▶ [What you need to do]
What you return must be the lines from the first one below through the one containing "thought or behavior", exactly and with pictures excluded.

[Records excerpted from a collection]

Segment Open

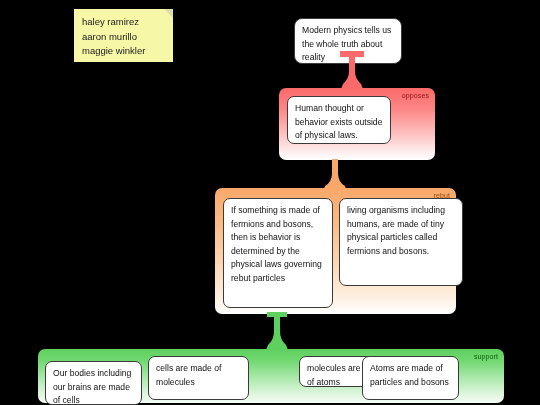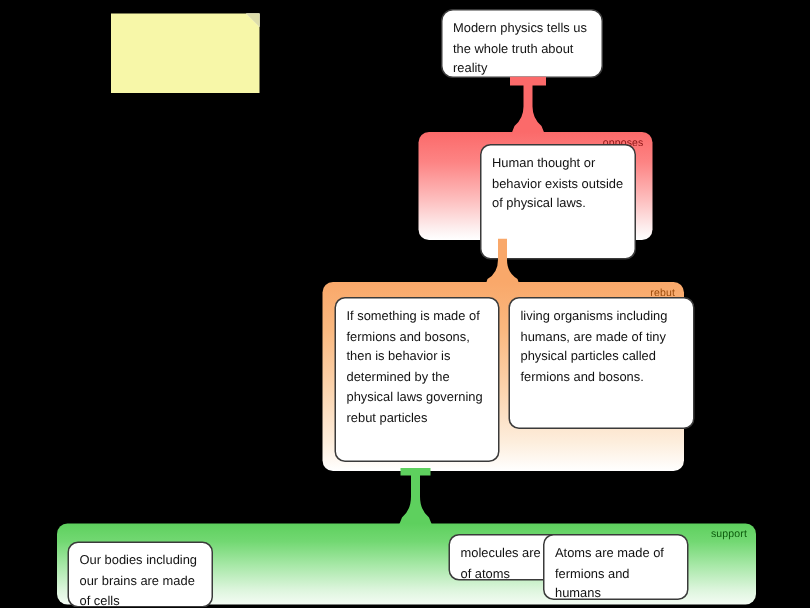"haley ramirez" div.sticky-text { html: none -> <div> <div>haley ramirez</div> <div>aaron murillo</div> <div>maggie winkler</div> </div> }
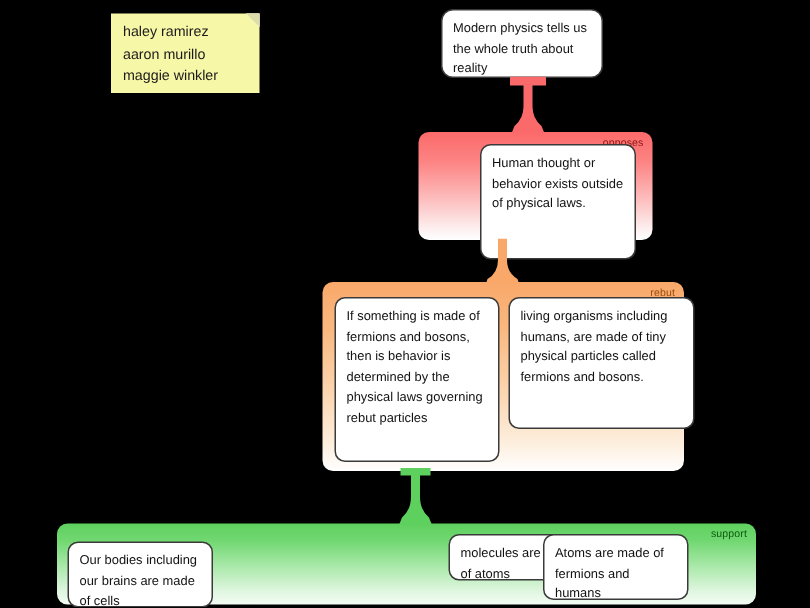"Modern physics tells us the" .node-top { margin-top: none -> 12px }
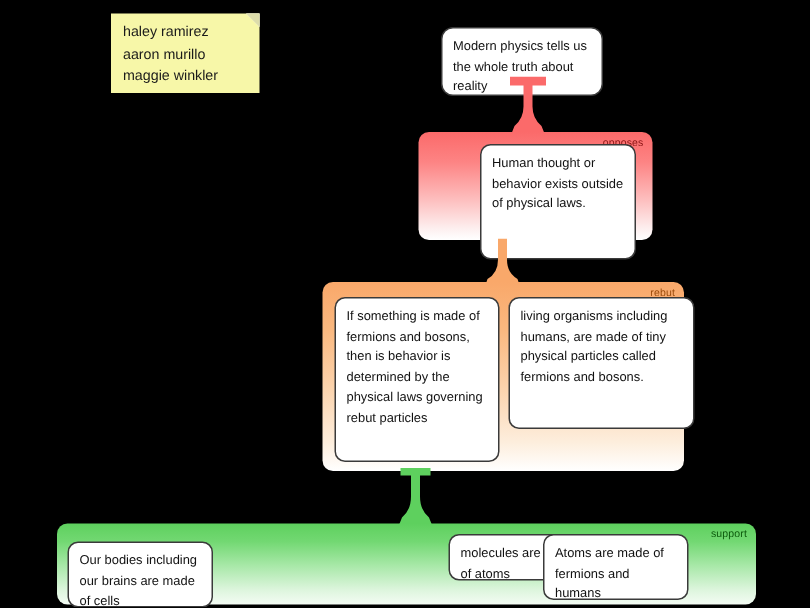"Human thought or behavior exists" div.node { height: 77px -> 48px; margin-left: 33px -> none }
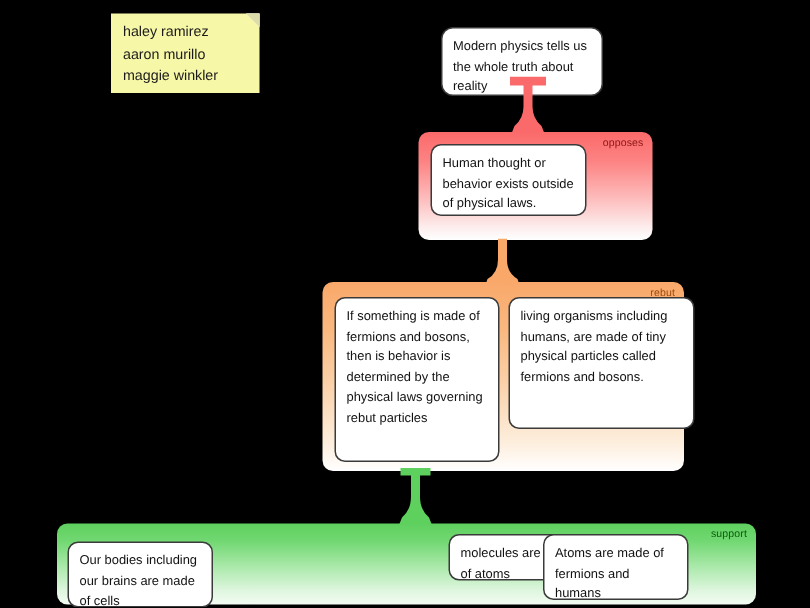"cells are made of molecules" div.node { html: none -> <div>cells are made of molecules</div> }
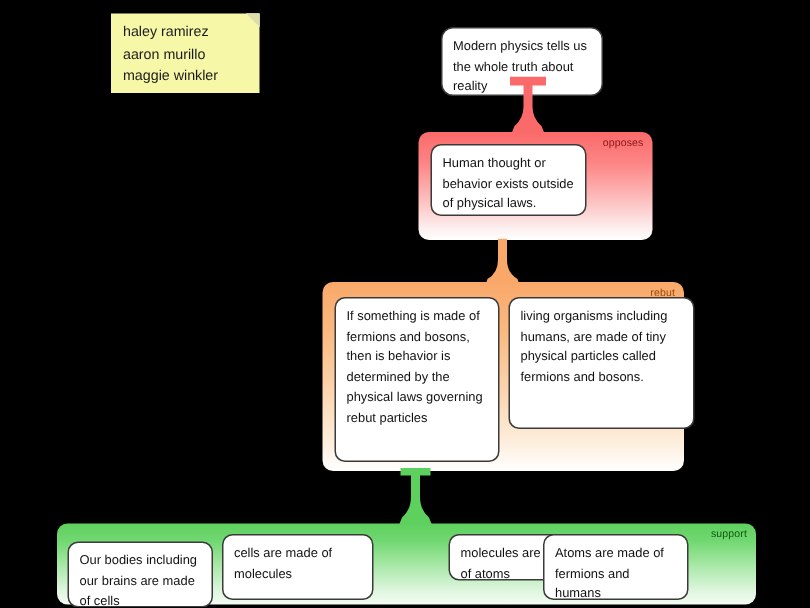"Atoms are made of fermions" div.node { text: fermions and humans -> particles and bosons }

Segment Closed

▶ [Task result]
"haley ramirez" div.sticky-text { html: none -> <div> <div>haley ramirez</div> <div>aaron murillo</div> <div>maggie winkler</div> </div> }
"Modern physics tells us the" .node-top { margin-top: none -> 12px }
"Human thought or behavior exists" div.node { height: 77px -> 48px; margin-left: 33px -> none }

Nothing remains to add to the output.